I tried to recall what I remembered about the crypt when Annie had taken me on the grand tour right after she took possession of Chapel House. But we’d been so excited about her future home that while she speculated about the place’s gruesome past, or at least the way she imagined it, I hadn’t paid a huge amount of attention to detail, being, I’m ashamed to admit, more than a little creeped out by the place. In truth, there hadn’t been many details to pay attention to. There were no carvings, no sculptures, no grave goods of any kind, not even a stone vase for flowers. The walls were smooth stone without so much as catacomb-like niches for shrouded bodies. Truly, it wasn’t all that interesting as far as inspiration for good horror stories went. That was probably a good thing, considering my present circumstances. But still, it was a crypt. There had been corpses, lots of corpses over a long period of time. Best not think about that at the moment. Ghosts and ghouls I could do nothing about, but then again, I could do nothing about Him either, and what was He but a ghoul, all be it an outrageously sexy one.
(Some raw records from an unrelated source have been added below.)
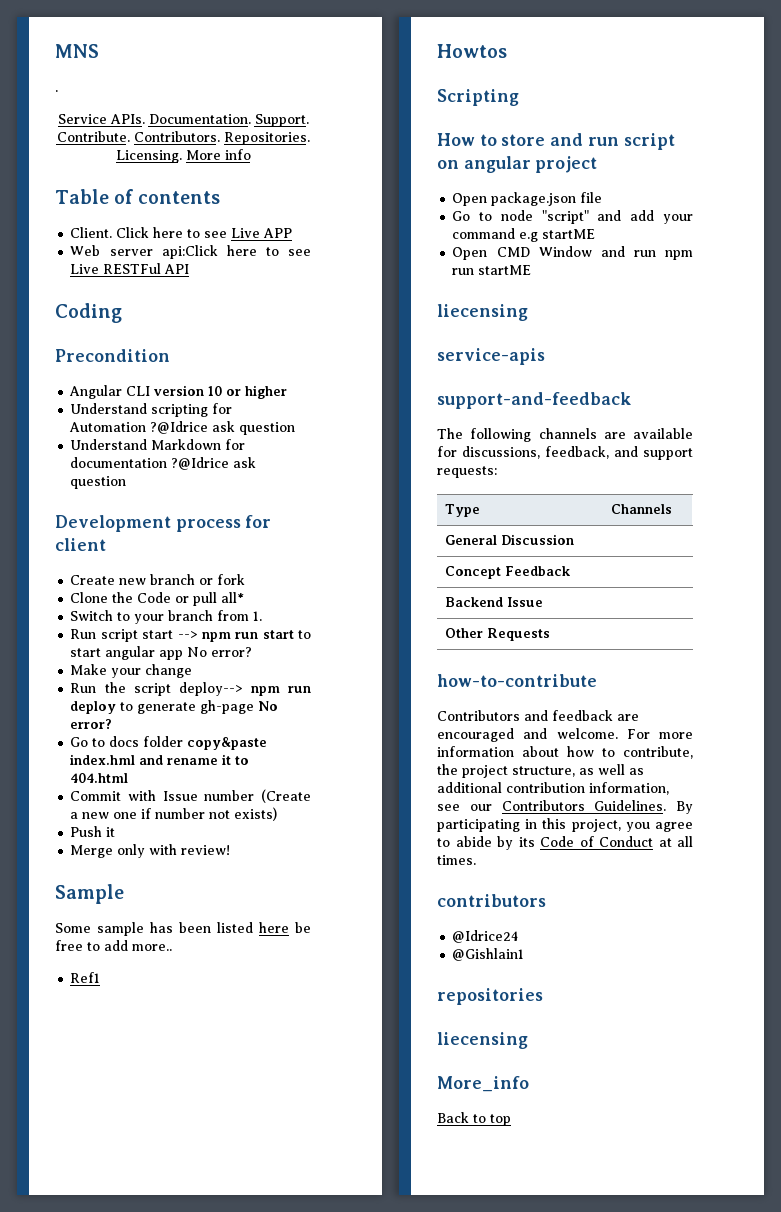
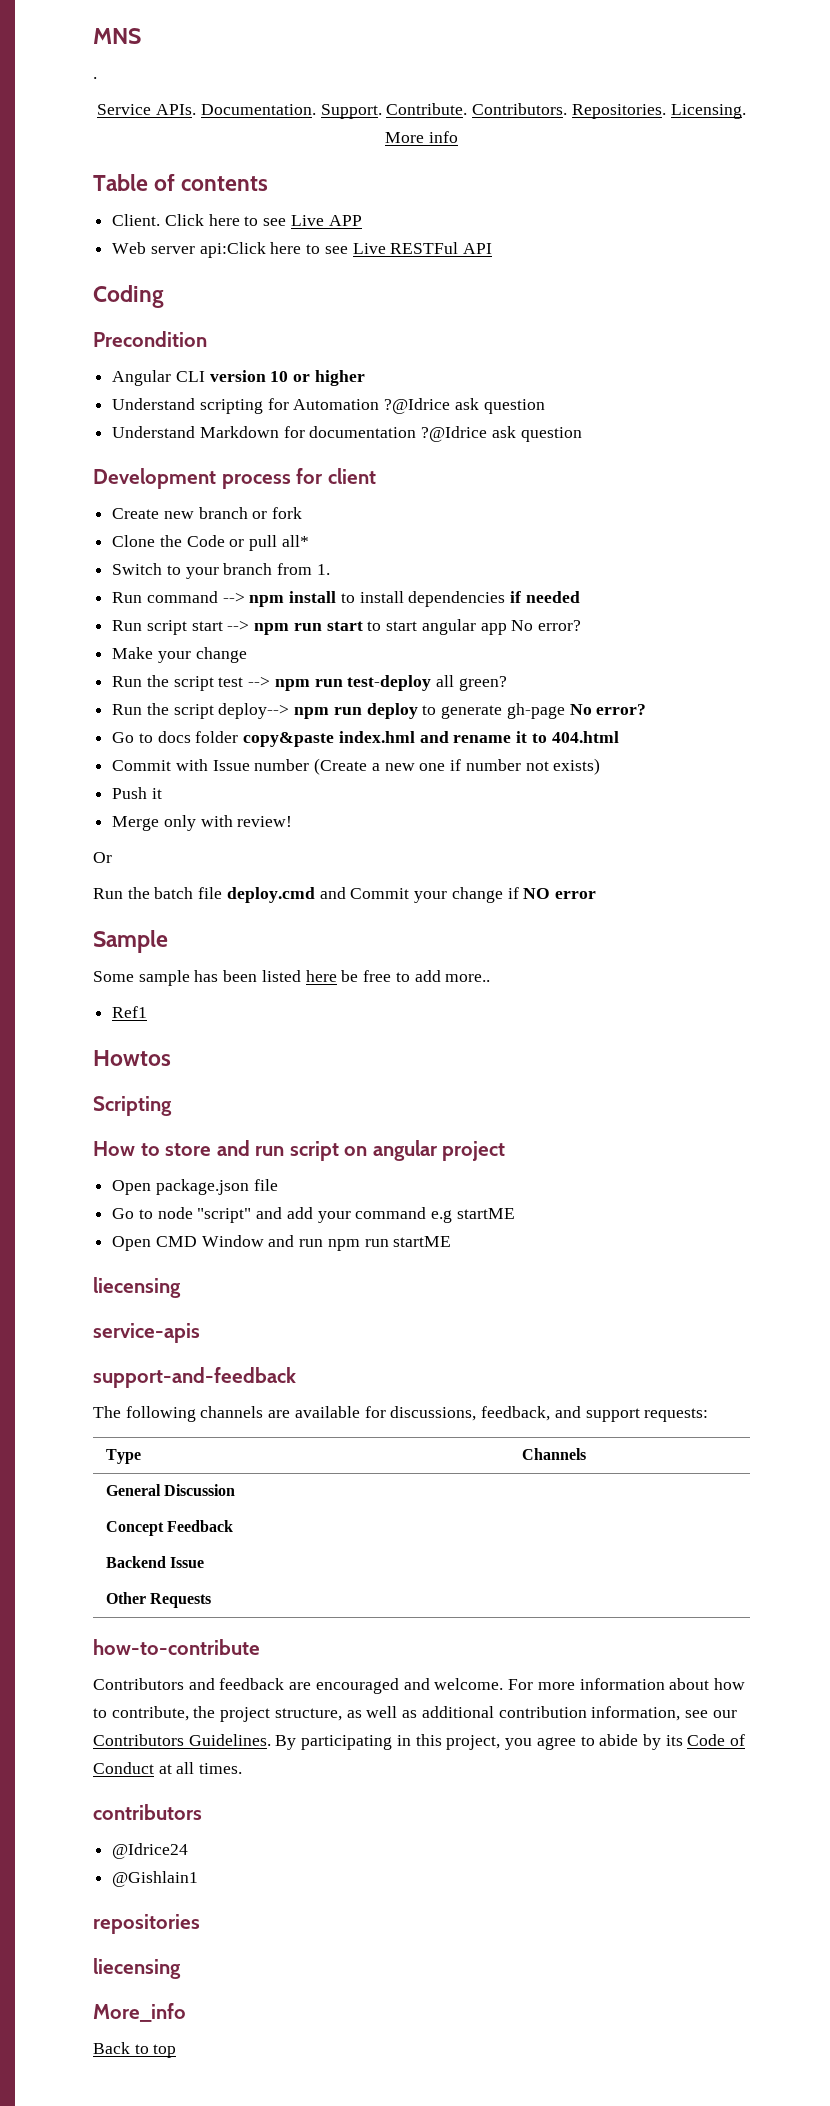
+ Run command --> npm install to install dependencies if needed
+ Run the script test --> npm run test-deploy all green?
+ Or
+ Run the batch file deploy.cmd and Commit your change if NO error

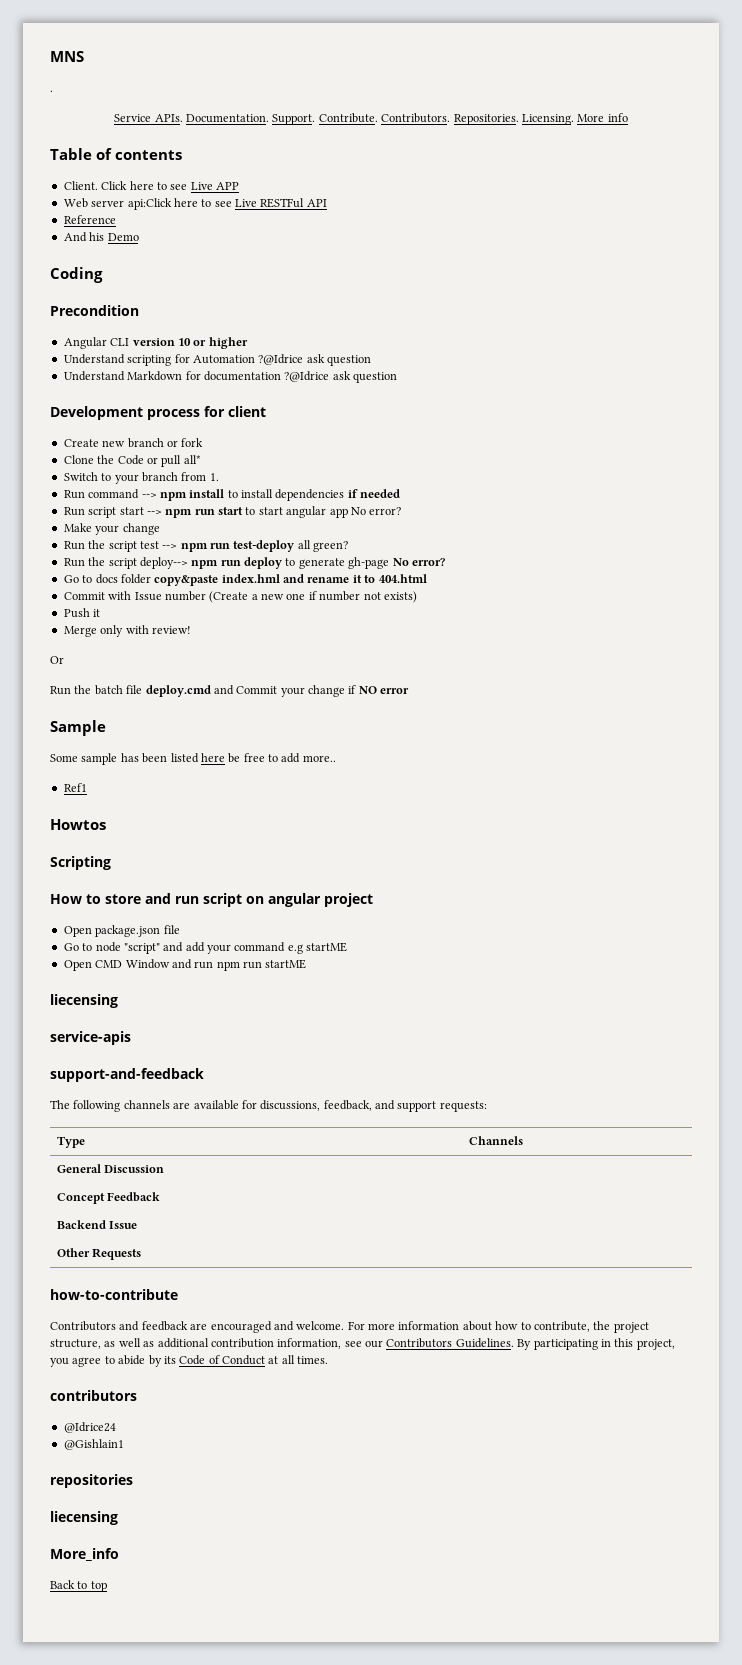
+ Reference
+ And his Demo

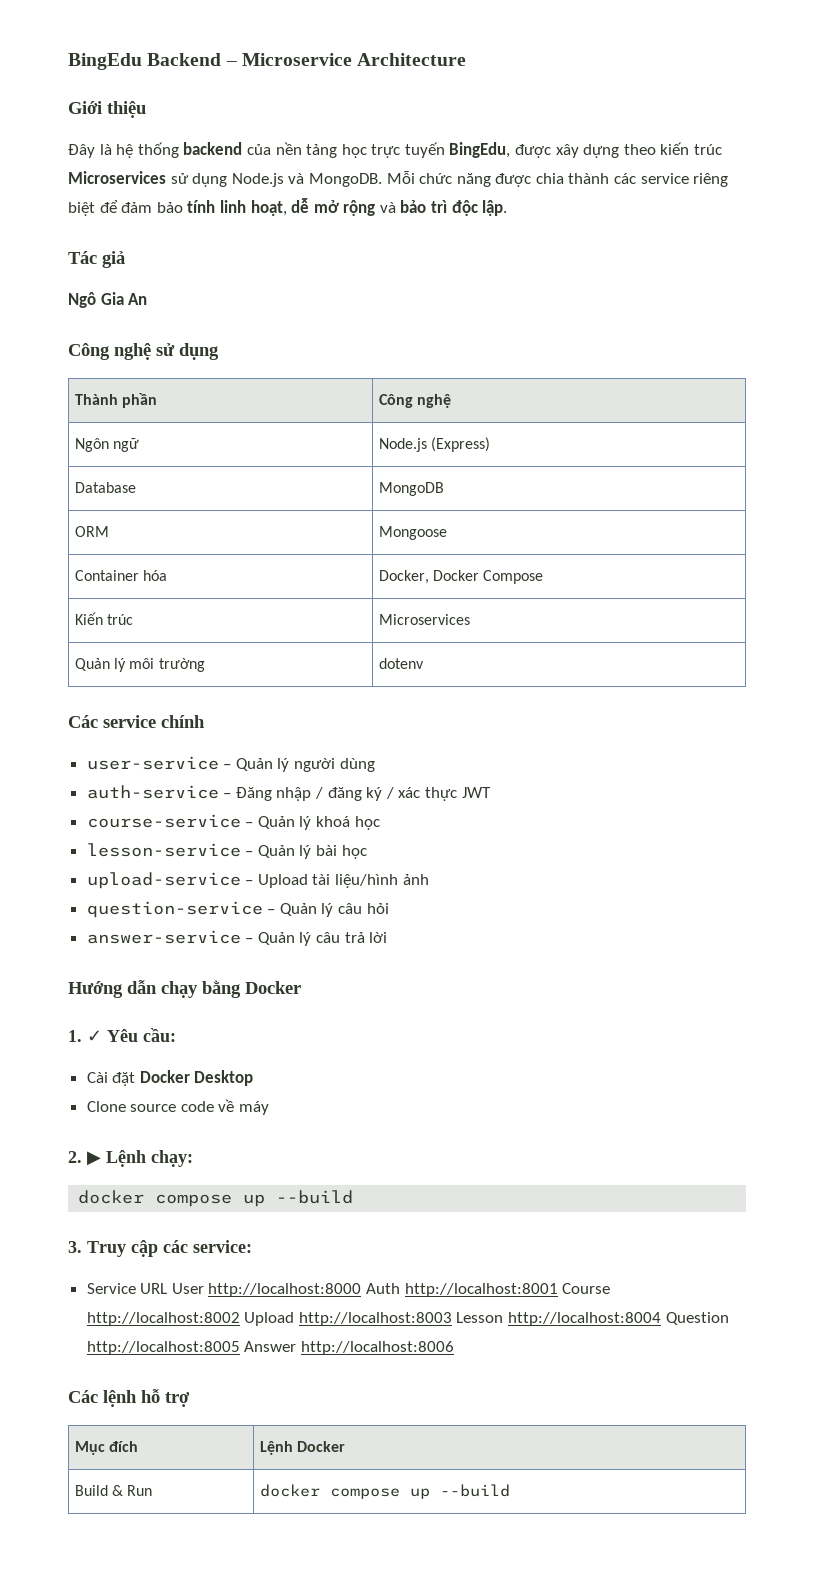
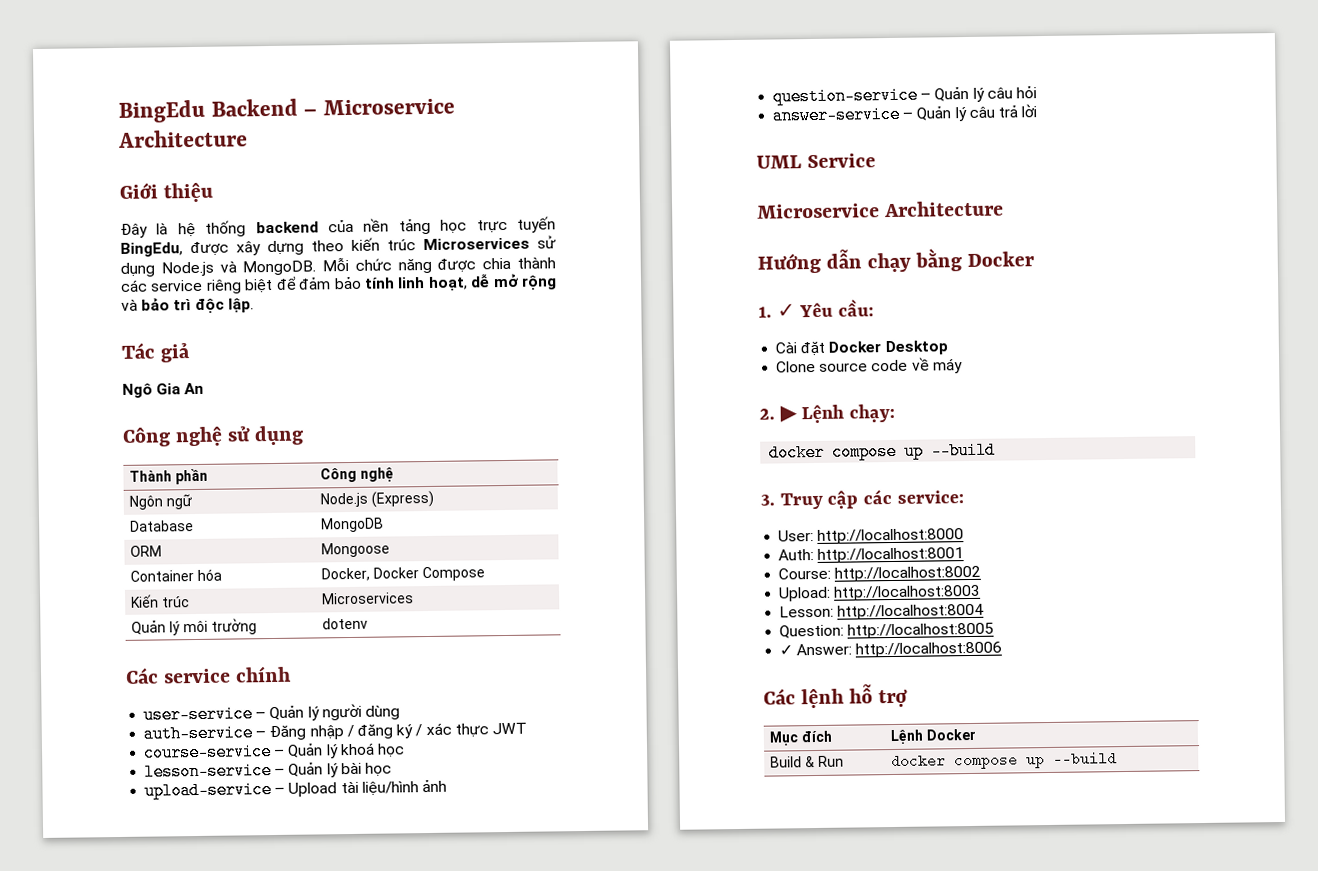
+ UML Service
+ Microservice Architecture
- Service URL User http://localhost:8000 Auth http://localhost:8001 Course http://localhost:8002 Upload http://localhost:8003 Lesson http://localhost:8004 Question http://localhost:8005 Answer http://localhost:8006
+ User: http://localhost:8000
+ Auth: http://localhost:8001
+ Course: http://localhost:8002
+ Upload: http://localhost:8003
+ Lesson: http://localhost:8004
+ Question: http://localhost:8005
+ ✓ Answer: http://localhost:8006

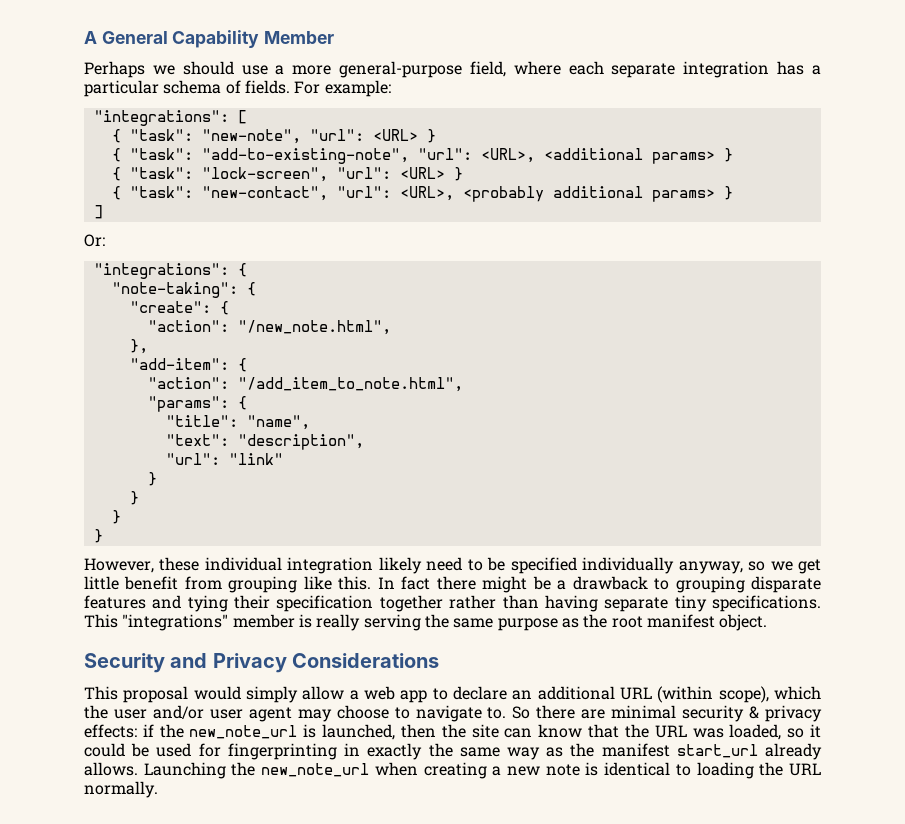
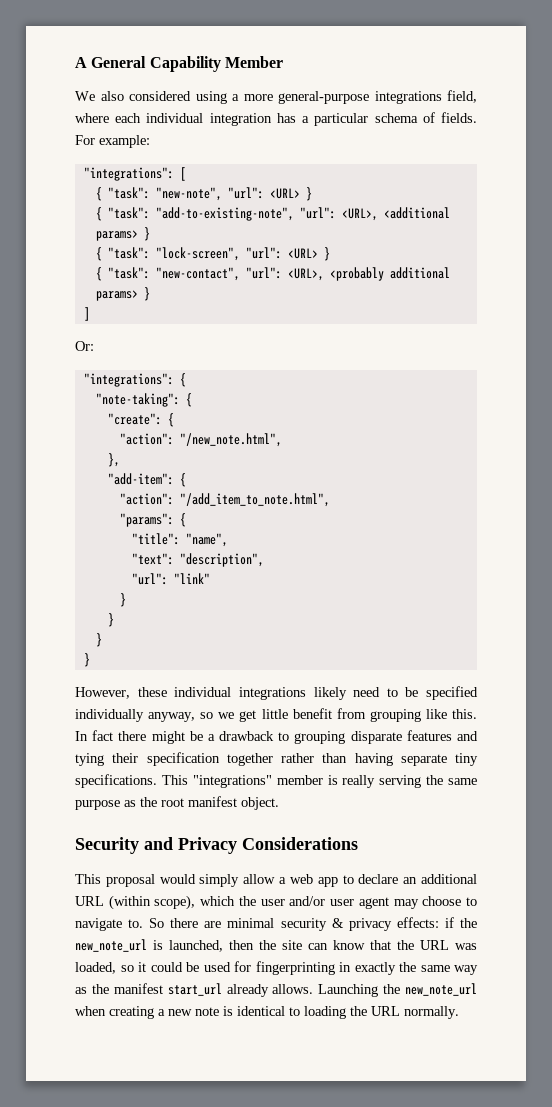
- Perhaps we should use a more general-purpose field, where each separate integration has a particular schema of fields.
+ We also considered using a more general-purpose integrations field, where each individual integration has a particular schema of fields.
- However, these individual integration likely need to be specified individually anyway, so we get little benefit from grouping like this.
+ However, these individual integrations likely need to be specified individually anyway, so we get little benefit from grouping like this.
As I recalled the crypt was long and rectangular, narrowing at the back to a tunnel that was barely high enough for me to stand in hunched in over. It was closed off at the narrowest end by rusted iron gate that was heavily padlocked. Beyond the bars, I had no idea where the tunnel led, and neither did Annie. If there were any existing maps or drawings of the crypt, she’d not been able to find them in her research of the place. Perhaps it was some kind of sinister escape route leading to a rendezvous point far beyond the churchyard walls, she speculated – possibly pirates, thieves, murderers or even clandestine lovers.
That night over way too much wine and double chocolate fudge ice cream, safe in her flat, safe away from the creepiness of the crypt of Chapel House, I’d done some speculation of my own, my imagination running wild with a story about monks and nuns and scholars and bishops frantic, not to escape through the tunnel in the crypt, but instead, desperate to keep something out. But just exactly what they were trying to keep out, my inebriated brain couldn’t quite sort. Still, Annie listened wide-eyed and squealed with delight, goose bumps rising on her arms, as I told her how the most powerful bishops and brightest scholars alike all tried to block the entrance to the tunnel to keep out the evil beyond, and all died horrible deaths for their efforts along with the poor monks and nuns who served Chapel House, and a fair few parishioners as well. All of this information, of course, was stricken from the records and kept secret, considered knowledge too dangerous for public consumption. She asked me if it was the tunnel to hell. But by that time I was way too drunk and had way too much of a chocolate buzz to imagine just where that tunnel led, or why it had been closed off. I had all sorts of ideas swirling in my head, though, like I always did when I was inspired, and Chapel House had inspired me as much as it had creeped me out. In fact it probably inspired me exactly because it had creeped me out. And while I was interested in all of Annie’s plans for renovation, I admitted to her, as we laughed and giggled that night, that I kind of liked the place just the way it was, though, I quickly added, I wouldn’t want to live there. As we both stumbled off to bed, I promised myself I’d write down all those intriguing ideas in the morning when I sobered up a bit, but I never did.
As I sat with my head pressed to the door of the crypt, my mind was suddenly flooded with memories of that night after Annie first brought me here. The place had been officially deconsecrated. Chapel House and its surrounds were no longer holy ground, and yet who can really say what that means? That day while exploring the crypt, we had no sense of sacred or profane, no sense that we might be desecrating something, or that we might have treated anything with disrespect. In the evening we’d celebrated her closing on Chapel House and we made up stories, mad, insane stories. It was the first time we’d ever done that, but it meant nothing really. We were drunk and we simply followed our imaginations into the dark and let them run wild while we hung out in the safety of her very posh flat. But that night I had disturbing dreams. I didn’t remember the details, but I woke shivering as though from a nightmare, body slick with sweat, expensive sheets tangled around me. And yet somewhere in the midst of my dreaming, I’d slid my fingers between my thighs, and I woke as desperate with need as I was desperate to escape the nightmare. I had lain there writhing, breathing hard, aching all over as though a lover had brought me to the brink and left me unfulfilled. All I could remember was that in the dream, I opened the door, and once I’d opened the door, I couldn’t close it again, no matter how hard I tried.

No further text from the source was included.